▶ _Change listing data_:
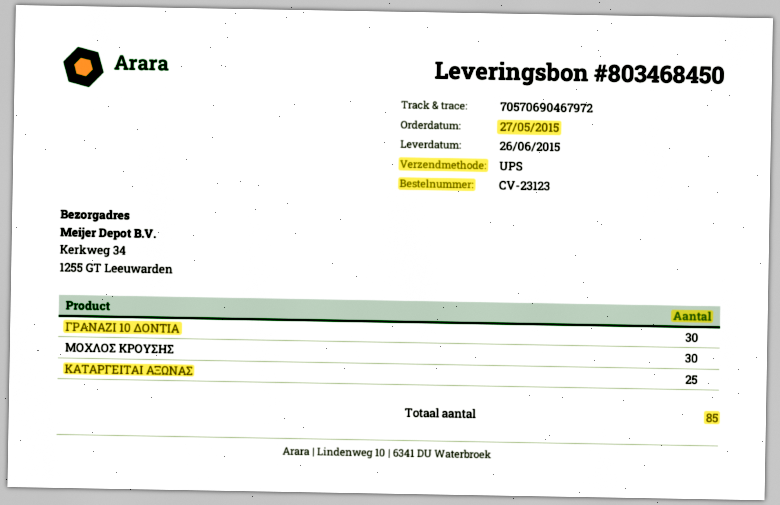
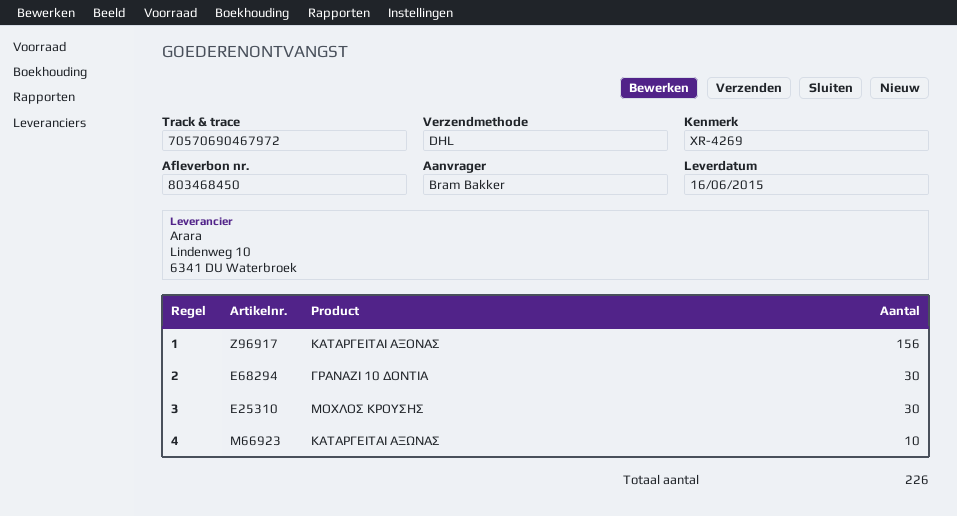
delivery date: 2015-06-26 -> 2015-06-16
shipping method: UPS -> DHL
ΚΑΤΑΡΓΕΙΤΑΙ ΑΞΩΝΑΣ: 25 -> 10
ΚΑΤΑΡΓΕΙΤΑΙ ΑΞΟΝΑΣ: none -> 156
total quantity: 85 -> 226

▶ _Task statement_: Only the span from the line with "ΚΑΤΑΡΓΕΙΤΑΙ ΑΞΟΝΑΣ: none -> 156" through the final line of the records goes in the output, each line unchanged.

▶ _Answer for the task_:
ΚΑΤΑΡΓΕΙΤΑΙ ΑΞΟΝΑΣ: none -> 156
total quantity: 85 -> 226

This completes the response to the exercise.